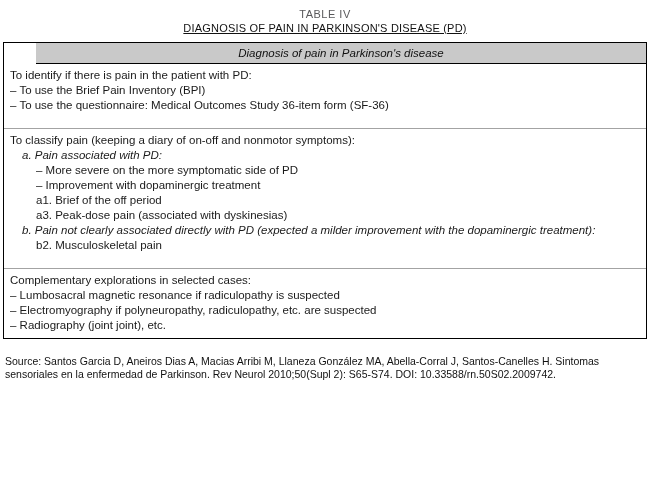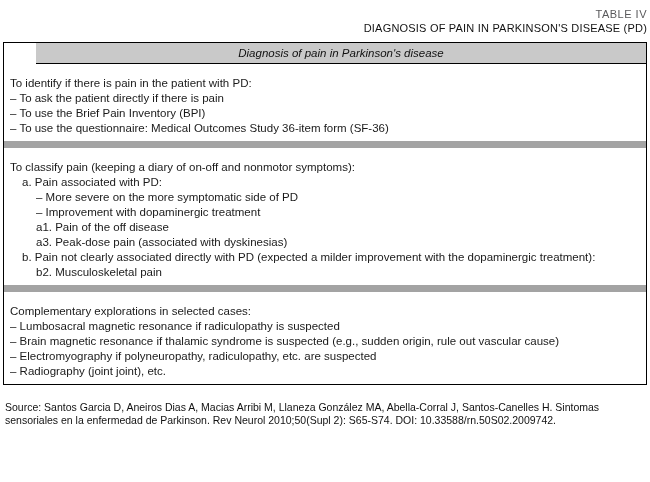--- a/index.html
+++ b/index.html
@@ -17,7 +17,7 @@
     overflow: hidden;
   }
   .caption {
-    text-align: right;
+    text-align: center;
     margin-bottom: 7px;
   }
   .cap-line1 {

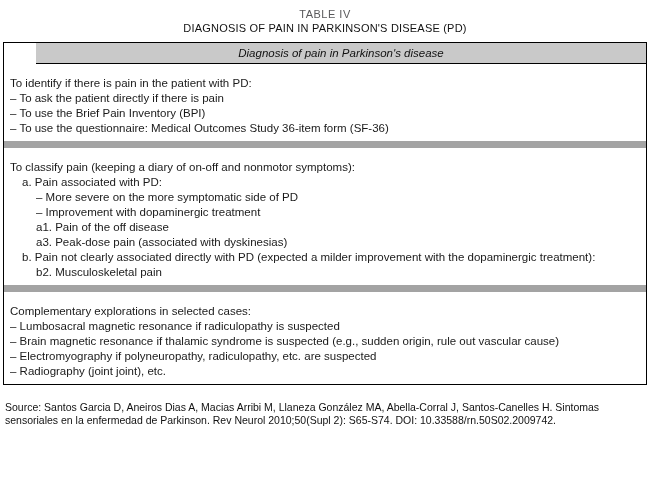--- a/index.html
+++ b/index.html
@@ -31,6 +31,7 @@
     line-height: 14px;
     color: #121212;
     letter-spacing: 0.2px;
+    text-decoration: underline;
   }
   .dx-table {
     border: 1px solid #000000;

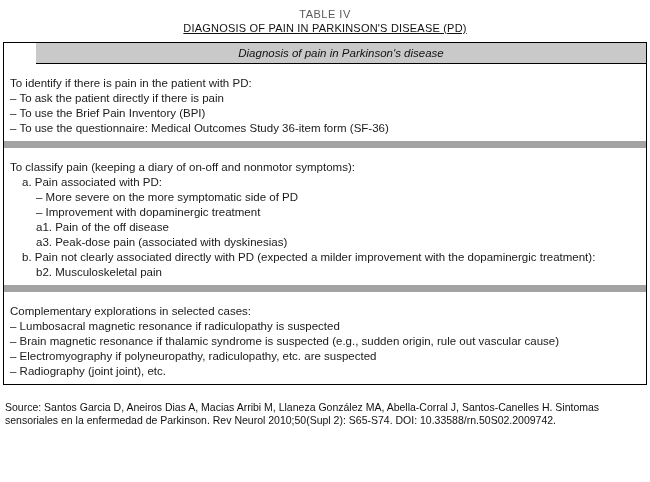--- a/index.html
+++ b/index.html
@@ -49,7 +49,7 @@
     margin-left: 32px;
   }
   .section {
-    padding: 12px 6px 5px 6px;
+    padding: 4px 6px 5px 6px;
     font-size: 11.5px;
     line-height: 15px;
   }

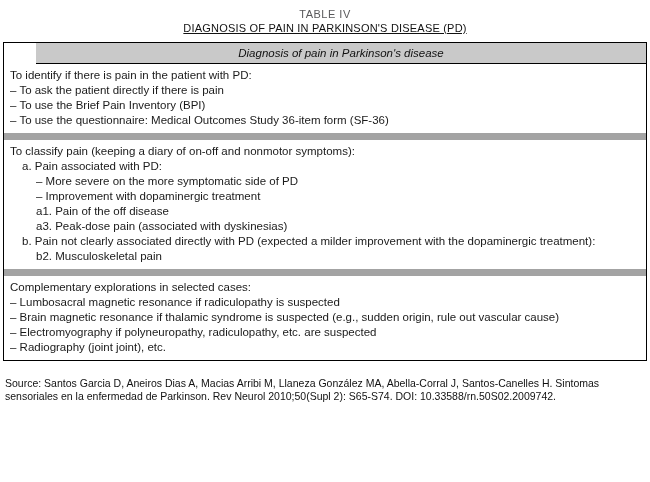--- a/index.html
+++ b/index.html
@@ -83,7 +83,6 @@
     <div id="sections">
         <div class="section">
           <div class="line ind-0">To identify if there is pain in the patient with PD:</div>
-          <div class="line ind-0">– To ask the patient directly if there is pain</div>
           <div class="line ind-0">– To use the Brief Pain Inventory (BPI)</div>
           <div class="line ind-0">– To use the questionnaire: Medical Outcomes Study 36-item form (SF-36)</div>
         </div>

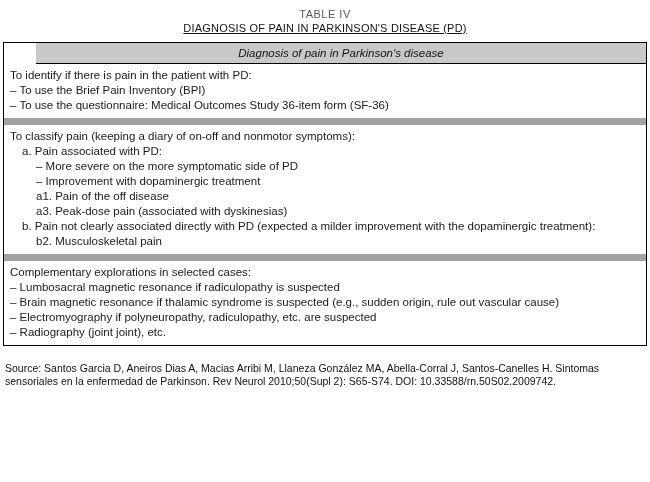--- a/index.html
+++ b/index.html
@@ -54,7 +54,8 @@
     line-height: 15px;
   }
   .section + .section {
-    border-top: 7px solid #a3a3a3;
+    border-top: 1px solid #a3a3a3;
+    margin-top: 10px;
   }
   .line { white-space: normal; }
   .ind-1 { padding-left: 12px; }

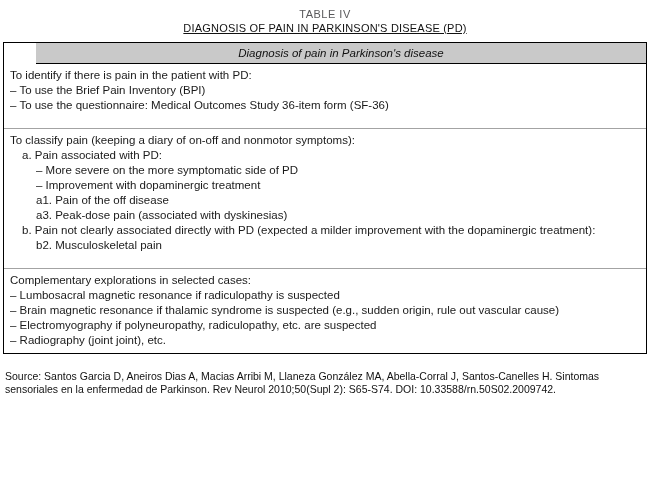--- a/index.html
+++ b/index.html
@@ -58,7 +58,7 @@
     margin-top: 10px;
   }
   .line { white-space: normal; }
-  .ind-1 { padding-left: 12px; }
+  .ind-1 { padding-left: 12px; font-style: italic; }
   .ind-2 { padding-left: 26px; }
   .hang  { padding-left: 26px; text-indent: -14px; }
   .source {

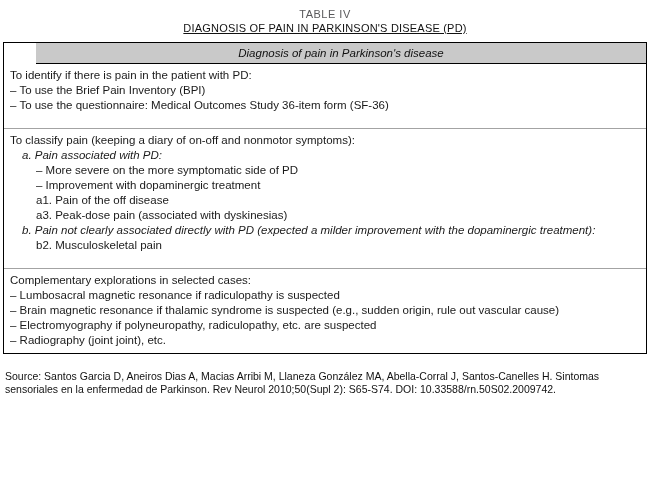--- a/index.html
+++ b/index.html
@@ -92,7 +92,7 @@
           <div class="line ind-1">a. Pain associated with PD:</div>
           <div class="line ind-2">– More severe on the more symptomatic side of PD</div>
           <div class="line ind-2">– Improvement with dopaminergic treatment</div>
-          <div class="line ind-2">a1. Pain of the off disease</div>
+          <div class="line ind-2">a1. Brief of the off period</div>
           <div class="line ind-2">a3. Peak-dose pain (associated with dyskinesias)</div>
           <div class="line ind-1 hang">b. Pain not clearly associated directly with PD (expected a milder improvement with the dopaminergic treatment):</div>
           <div class="line ind-2">b2. Musculoskeletal pain</div>

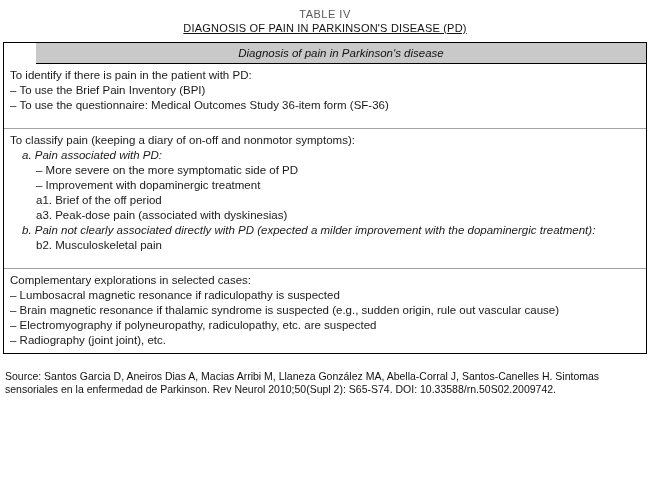--- a/index.html
+++ b/index.html
@@ -100,7 +100,6 @@
         <div class="section">
           <div class="line ind-0">Complementary explorations in selected cases:</div>
           <div class="line ind-0">– Lumbosacral magnetic resonance if radiculopathy is suspected</div>
-          <div class="line ind-0">– Brain magnetic resonance if thalamic syndrome is suspected (e.g., sudden origin, rule out vascular cause)</div>
           <div class="line ind-0">– Electromyography if polyneuropathy, radiculopathy, etc. are suspected</div>
           <div class="line ind-0">– Radiography (joint joint), etc.</div>
         </div>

◇ ◇ ◇

#### [EXERCISE DESCRIPTION]
Output the entries above exactly. Do not include the pictures.

#### [SOLUTION FOR THIS TASK]
--- a/index.html
+++ b/index.html
@@ -17,7 +17,7 @@
     overflow: hidden;
   }
   .caption {
-    text-align: right;
+    text-align: center;
     margin-bottom: 7px;
   }
   .cap-line1 {

--- a/index.html
+++ b/index.html
@@ -31,6 +31,7 @@
     line-height: 14px;
     color: #121212;
     letter-spacing: 0.2px;
+    text-decoration: underline;
   }
   .dx-table {
     border: 1px solid #000000;

--- a/index.html
+++ b/index.html
@@ -49,7 +49,7 @@
     margin-left: 32px;
   }
   .section {
-    padding: 12px 6px 5px 6px;
+    padding: 4px 6px 5px 6px;
     font-size: 11.5px;
     line-height: 15px;
   }

--- a/index.html
+++ b/index.html
@@ -83,7 +83,6 @@
     <div id="sections">
         <div class="section">
           <div class="line ind-0">To identify if there is pain in the patient with PD:</div>
-          <div class="line ind-0">– To ask the patient directly if there is pain</div>
           <div class="line ind-0">– To use the Brief Pain Inventory (BPI)</div>
           <div class="line ind-0">– To use the questionnaire: Medical Outcomes Study 36-item form (SF-36)</div>
         </div>

--- a/index.html
+++ b/index.html
@@ -54,7 +54,8 @@
     line-height: 15px;
   }
   .section + .section {
-    border-top: 7px solid #a3a3a3;
+    border-top: 1px solid #a3a3a3;
+    margin-top: 10px;
   }
   .line { white-space: normal; }
   .ind-1 { padding-left: 12px; }

--- a/index.html
+++ b/index.html
@@ -58,7 +58,7 @@
     margin-top: 10px;
   }
   .line { white-space: normal; }
-  .ind-1 { padding-left: 12px; }
+  .ind-1 { padding-left: 12px; font-style: italic; }
   .ind-2 { padding-left: 26px; }
   .hang  { padding-left: 26px; text-indent: -14px; }
   .source {

--- a/index.html
+++ b/index.html
@@ -92,7 +92,7 @@
           <div class="line ind-1">a. Pain associated with PD:</div>
           <div class="line ind-2">– More severe on the more symptomatic side of PD</div>
           <div class="line ind-2">– Improvement with dopaminergic treatment</div>
-          <div class="line ind-2">a1. Pain of the off disease</div>
+          <div class="line ind-2">a1. Brief of the off period</div>
           <div class="line ind-2">a3. Peak-dose pain (associated with dyskinesias)</div>
           <div class="line ind-1 hang">b. Pain not clearly associated directly with PD (expected a milder improvement with the dopaminergic treatment):</div>
           <div class="line ind-2">b2. Musculoskeletal pain</div>

--- a/index.html
+++ b/index.html
@@ -100,7 +100,6 @@
         <div class="section">
           <div class="line ind-0">Complementary explorations in selected cases:</div>
           <div class="line ind-0">– Lumbosacral magnetic resonance if radiculopathy is suspected</div>
-          <div class="line ind-0">– Brain magnetic resonance if thalamic syndrome is suspected (e.g., sudden origin, rule out vascular cause)</div>
           <div class="line ind-0">– Electromyography if polyneuropathy, radiculopathy, etc. are suspected</div>
           <div class="line ind-0">– Radiography (joint joint), etc.</div>
         </div>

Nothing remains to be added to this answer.